Хотя латиноамериканские феминистки середины XX века не желали открыто защищать право на аборт, они выступали за расширение полового воспитания — аналогично Хелен Штёкер с ее концепцией «охраны материнства». Сторонницы материнского феминизма в середине столетия также предлагали свою помощь женщинам из бедных семей, чтобы те могли оставить детей, а не передавали их в специальные учреждения, и со временем заговорили о «правах ребенка». Там, где ранее в моделях соцобеспечения акцент делался на государственном «обеспечении» материнства и предоставлении пособий, теперь существенными стали и «права ребенка», что способствовало более чуткой и менее предвзятой поддержке матерей. Материнство все еще могло использоваться для консервативной мобилизации, как стало очевидно в 1971 году на женских «маршах пустых кастрюль» (cacerolazo) против чилийского левого правительства Сальвадора Альенде. В Аргентине, однако, пикеты и свидетельства «матерей Площади Мая» в конце 1970-х годов наглядно продемонстрировали политический потенциал материнства. Любовь и забота, которые женщины давали семьям, превратили материнское чувство в могучую силу, выступающую против похищения людей и насилия, с которыми столкнулись аргентинцы при военном режиме[267].

Всемирные сети

«Материнский феминизм» получал международную поддержку через панамериканские комитеты и съезды, связывавшие активисток в США с единомышленницами из Центральной и Латинской Америк. Так, в 1927 году Детский панамериканский конгресс в Гаване отдал приоритет именно «материнскому феминизму». Этому способствовали усилия Катерины Леннрут (1891–1982) из американского Детского бюро — федерального органа, специализировавшегося на охране детства, где работали почти исключительно женщины. Леннрут обеспечила перевод брошюр Детского бюро на испанский язык и позаботилась о том, чтобы латиноамериканские феминистки вели социальную работу в тесном контакте с североамериканскими. Что касается женщин, действовавших на транснациональном уровне, то локальный эффект мог быть достигнут с помощью «золотых канатов симпатии», протянувшихся поверх государственных границ.

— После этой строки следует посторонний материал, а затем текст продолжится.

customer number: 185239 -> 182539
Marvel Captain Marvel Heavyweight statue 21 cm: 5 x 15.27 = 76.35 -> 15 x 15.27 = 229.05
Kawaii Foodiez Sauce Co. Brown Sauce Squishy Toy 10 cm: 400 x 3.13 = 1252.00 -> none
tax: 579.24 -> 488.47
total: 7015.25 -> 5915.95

Однако было бы наивным усматривать в этих международных связях исключительно содействие. Они вызывали и менее добрые чувства, поскольку не были свободны от влияния геополитических противоречий и идеологических споров. Отношения между Северной и Южной Америкой издавна были весьма напряженными, и часто звучавшее соображение, будто США — светоч женской эмансипации — покровительственно протянут южным соседям руку помощи, — явно не шло этим отношениям на пользу. Мария Эстрела (1860–1946), первая в Бразилии женщина-врач, учившаяся в 1880-х годах в Соединенных Штатах, называла США «страной, Богом предназначенной стать колыбелью женской эмансипации»[268]. Подобные заявления предполагали, что Латинская Америка в плане женских прав была по сравнению с США «отсталой», и вызывали подчас сильное противодействие доминированию североамериканок и их желанию определять феминистскую повестку.

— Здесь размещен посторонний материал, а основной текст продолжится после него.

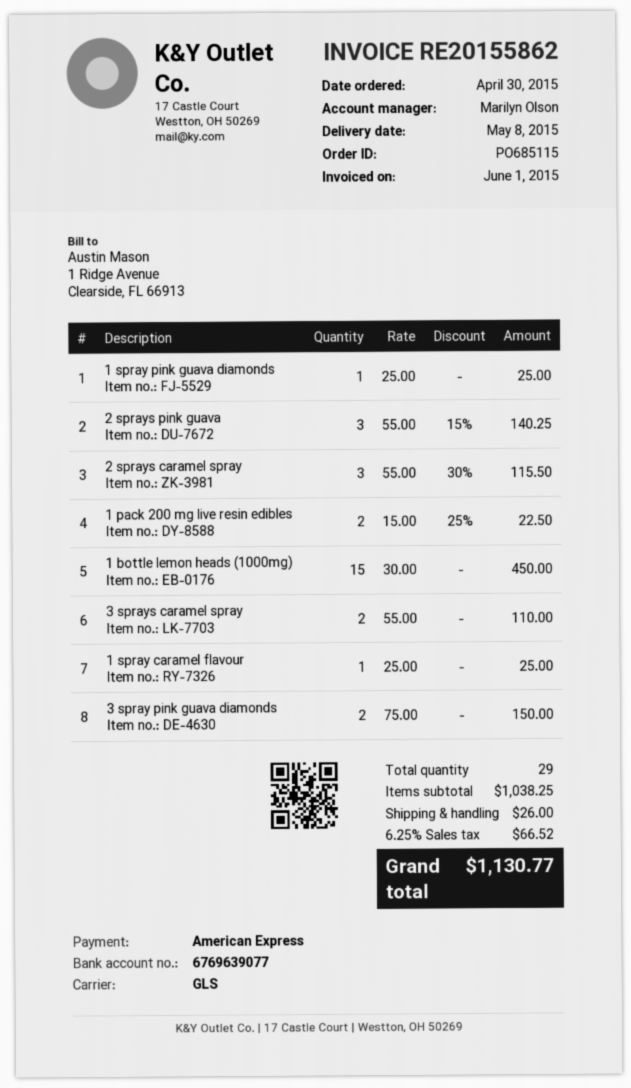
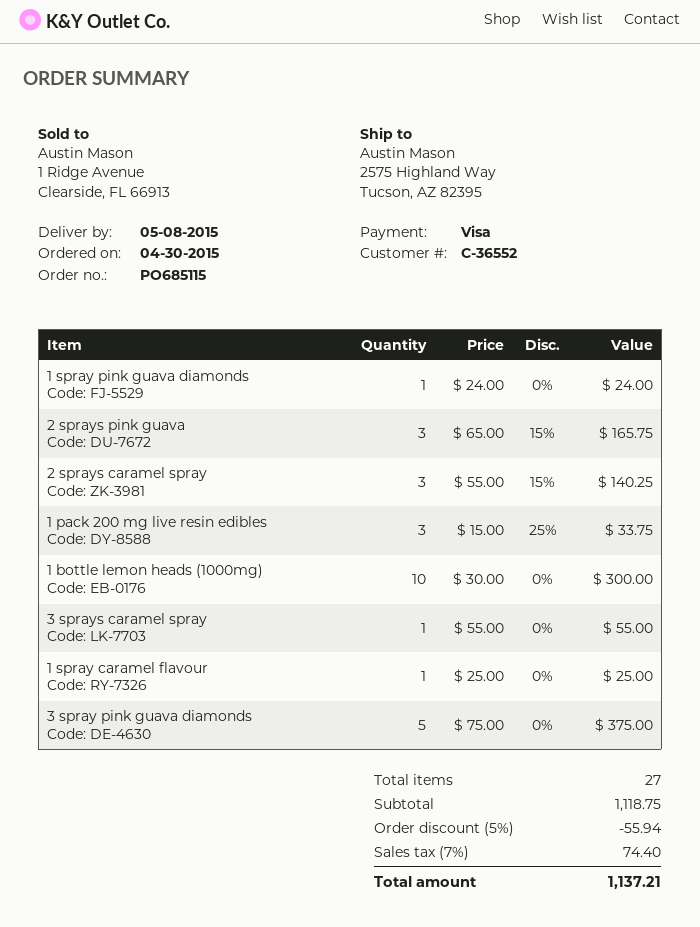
payment method: American Express -> Visa
1 spray pink guava diamonds: 1 x 25.00 = 25.00 -> 1 x 24.00 = 24.00
2 sprays pink guava: 3 x 55.00 - 15% = 140.25 -> 3 x 65.00 - 15% = 165.75
2 sprays caramel spray: 3 x 55.00 - 30% = 115.50 -> 3 x 55.00 - 15% = 140.25
1 pack 200 mg live resin edibles: 2 x 15.00 - 25% = 22.50 -> 3 x 15.00 - 25% = 33.75
1 bottle lemon heads (1000mg): 15 x 30.00 = 450.00 -> 10 x 30.00 = 300.00
3 sprays caramel spray: 2 x 55.00 = 110.00 -> 1 x 55.00 = 55.00
3 spray pink guava diamonds: 2 x 75.00 = 150.00 -> 5 x 75.00 = 375.00
total quantity: 29 -> 27
subtotal: 1038.25 -> 1118.75
discount: none -> 5% = 55.94
shipping: 26.00 -> none
tax: 6.25% = 66.52 -> 7% = 74.40
total: 1130.77 -> 1137.21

Сопротивление доминированию североамериканок проявилось в июле 1975 года на первой Всемирной конференции ООН по положению женщин, состоявшейся в Мехико. Это эпохальное мероприятие инициировала Международная демократическая федерация женщин, и первоначально ее планировали провести в коммунистическом Восточном Берлине. Под давлением США мероприятие перенесли в Мексику, но и это не устранило разногласий по поводу его организации и целей.

На конференции выделилась элитарная группа, объединившая супруг глав государств (в нее входила, например, владелица знаменитой гигантской коллекции обуви филиппинка Имельда Маркос). От этой группы феминистского переворота вряд ли стоило ждать. К счастью, в Мехико организовали и динамичную демократичную «Трибуну» — Форум неправительственных организаций и женских групп. «Трибуна» находилась в пяти километрах от главной площадки, однако произошедшее там имело гораздо большее значение для истории, чем контакты официальных делегаций. Доминирование «Трибуны» на той конференции отражает широкий сдвиг в феминистской деятельности, в котором в последние полвека очень заметную роль играли неправительственные организации и такие наднациональные органы, как ООН и Международная организация труда.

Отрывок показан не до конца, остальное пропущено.